Janey is on holiday from college as the story begins. Generally, she is happy to tramp around London alone, singing old songs, visiting exhibitions or hunting out unusual things, "sorrel, sporrans, sepia greeting cards, shimmering 3D pictures of the Virgin Mary", but this weekend is the tenth anniversary of her father's death and she has just been dumped by her actor boy-friend. She decides to go to a party. Here, to her joy, she encounters a Normal Man. Handing him a drink, she is jogged and cuts her arm badly enough to go to Casualty. He takes her, looks after her and, we gather, will probably stay with her for a long time.

It's a tiny story, but Boyt handles it beautifully. She is a perceptive writer - touching and extremely funny. She takes us in and out of Janey's mind, recalling her blissful childhood and her bewildered grief, her recourse to comfort food and her subsequent starvation, the intensity of her existence. With easy confidence she plays with time: as the glass breaks in Janey's hand "in an instant she pictured herself looking back at the event in time to come and murmuring `That was the first wound he ever gave me' ". And just as confidently, she plays with words, spicing her text with songs, puns, poems and playground rhymes.

"What's the fastest cake?" Janey asks herself, and answers, "Scone". From the icing which her grandmother scorned for its frivolity, to the custard creams at the end this book is a confection built upon confectionery. It is crisp, sweet and light, but it is also satisfyingly full of delicious chewy bits, an inspired and original recipe.

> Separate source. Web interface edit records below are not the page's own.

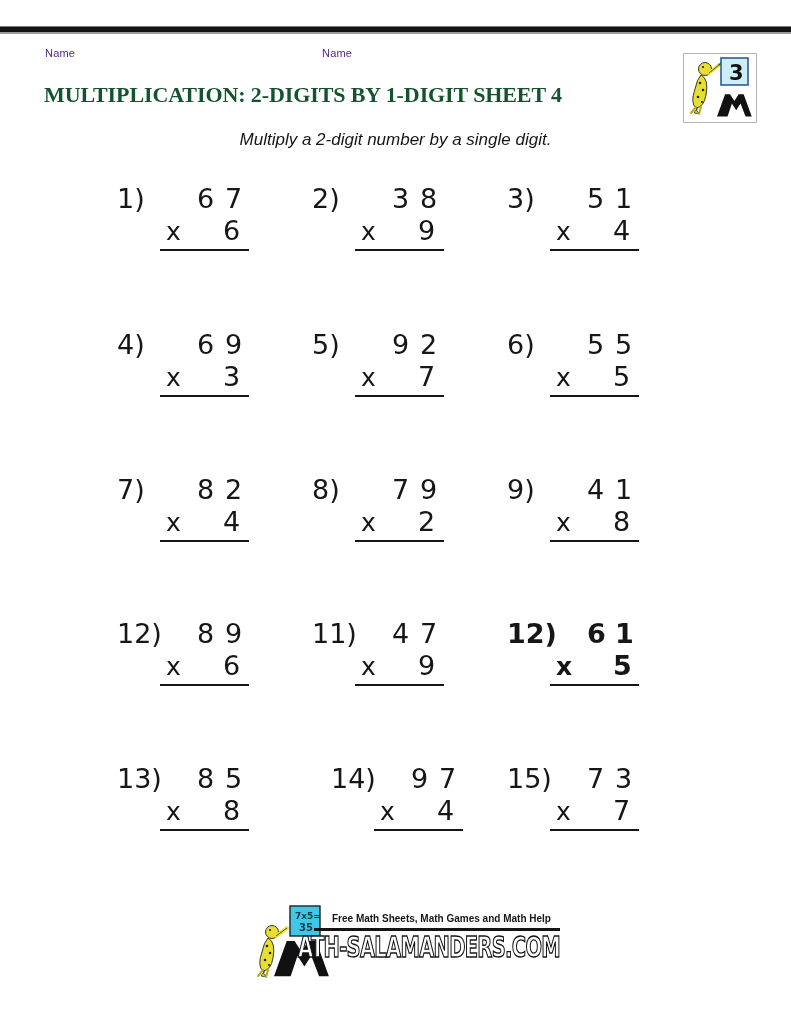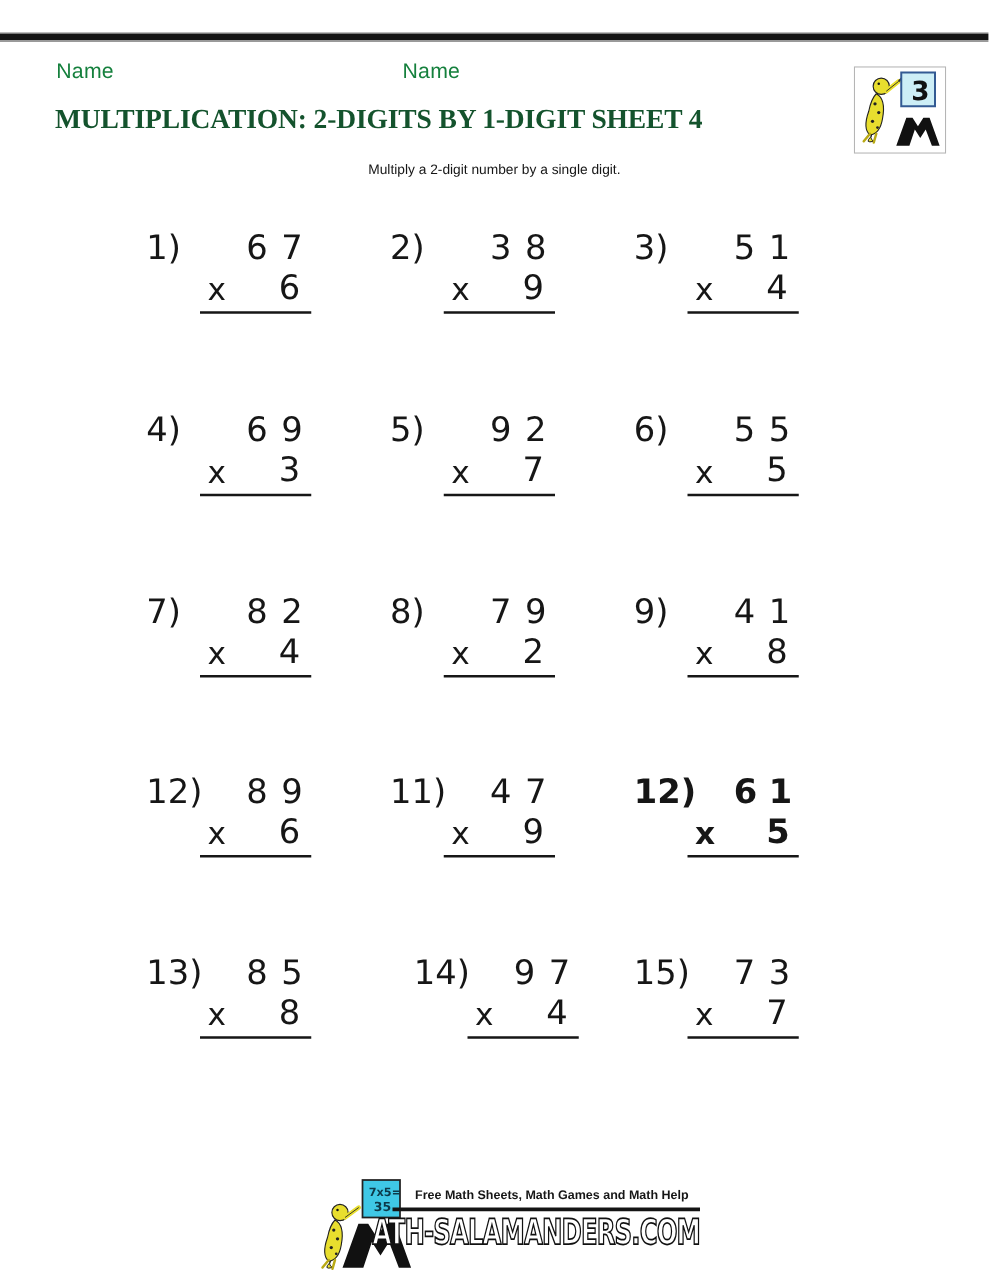"Name" .name-label,.date-label { color: #15803d -> #4c1d95; font-size: 17px -> 11px }
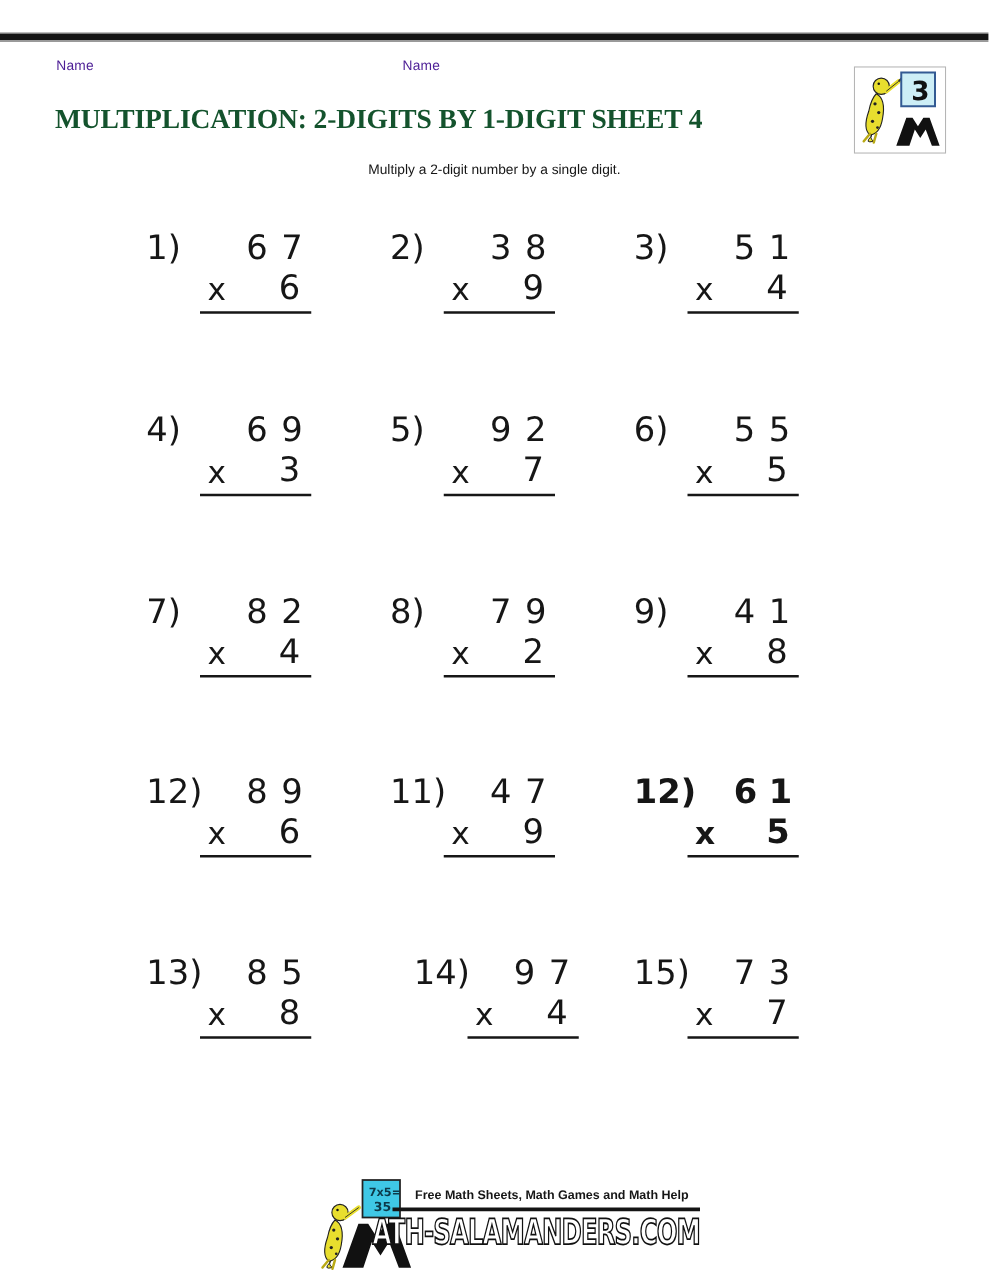"Multiply a 2-digit number by" .subtitle { font-size: 11px -> 17px; font-style: none -> italic }
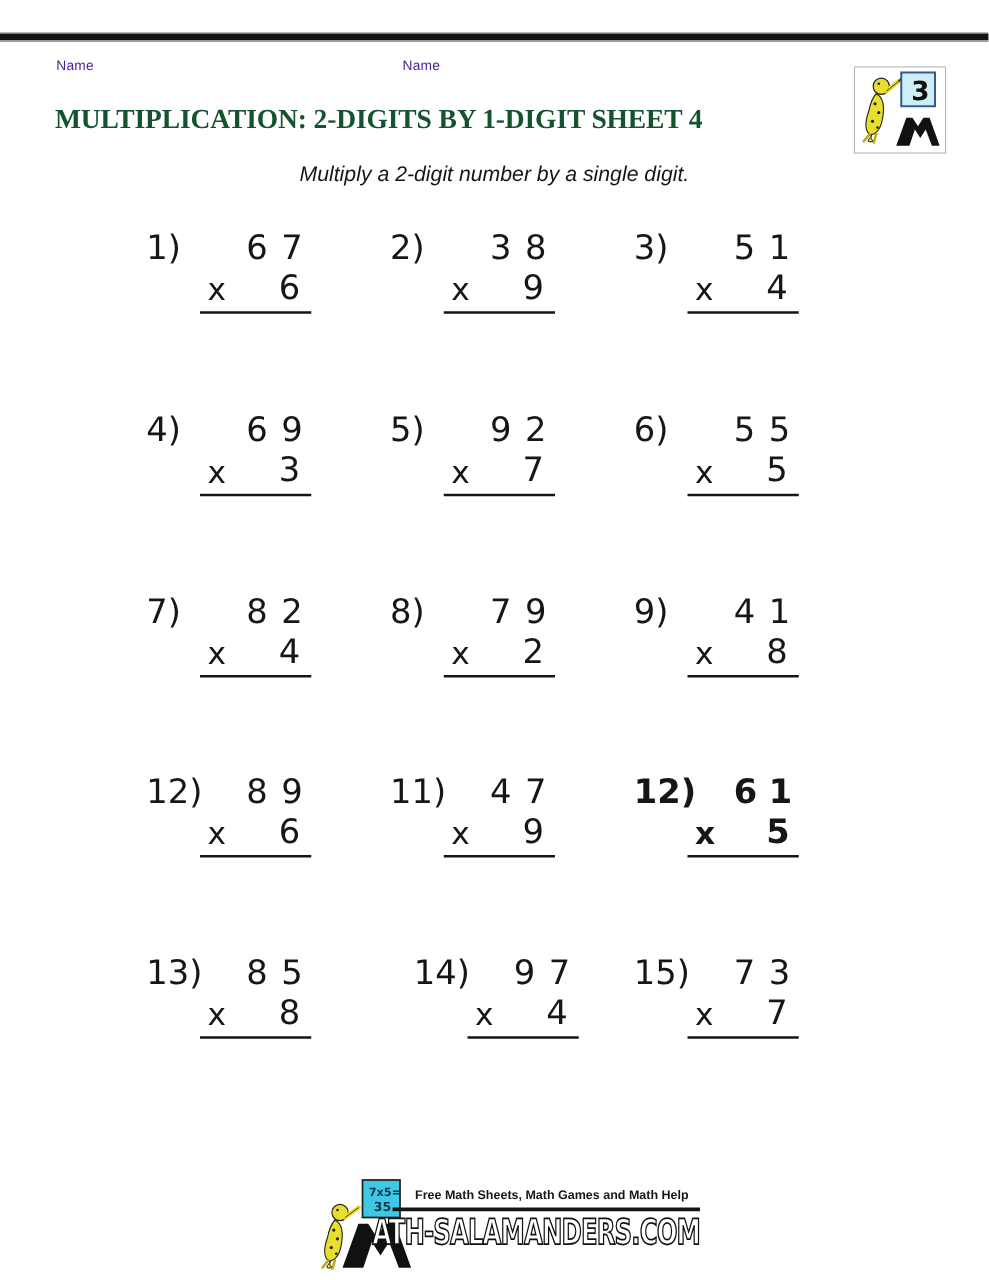"7x5=" .footer { top: 938px -> 900px }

The protagonist of Michael Palin's first novel also suffers the traumatic early loss of his father, but he doesn't so much take to ptisserie as analgesia. Instead, he adopts Hemingway, turning his bedroom into a shrine to the great man's memory and filling it with almost-souvenirs - a poster, a typewriter and an army belt that are quite like the originals. His name is Martin, he is 36, unmarried and the deputy manager of a Suffolk post- office.

In perennial anorak, cycle-clips and bobble-hat, Martin is a pretty hopeless chap, but he achieves a kind of greatness when he almost foils a wicked scheme to transform his old post-office into an international telecommunications centre. To spur him on, he receives a supernatural pat on the back from, we assume, the spirit of his father, and is almost re-incarnated as Hemingway.

Palin has devised an intricate plot and he displays prodigious knowledge of the details of Hemingway's life, but that is, sadly, not quite enough to make a good novel. His writing is patchy: physical descriptions are often slight. When buttocks are slender, chests are thin and legs - and even breasts - are slim, the vocabulary seems undernourished. Martin gets through gallons of vodka, tequila, whisky, grappa, beer and wine whilst working towards his apotheosis. Even his dreary almost-girlfriend manages the odd pina colada.

For a short book, it has a cast of thousands. We meet a dozen residents in the first chapter and the introductions continue until the last page. There are enough minor charcters to rival Tolstoy. Yet for all these cavils, there are some grand, Python-esque moments. I cherish the scene where useless, hung-over Martin decides to end it all. Hoping to be gored to death, he tries to persuade a bull to charge at him. Alas, it proves to be a bullock and runs away.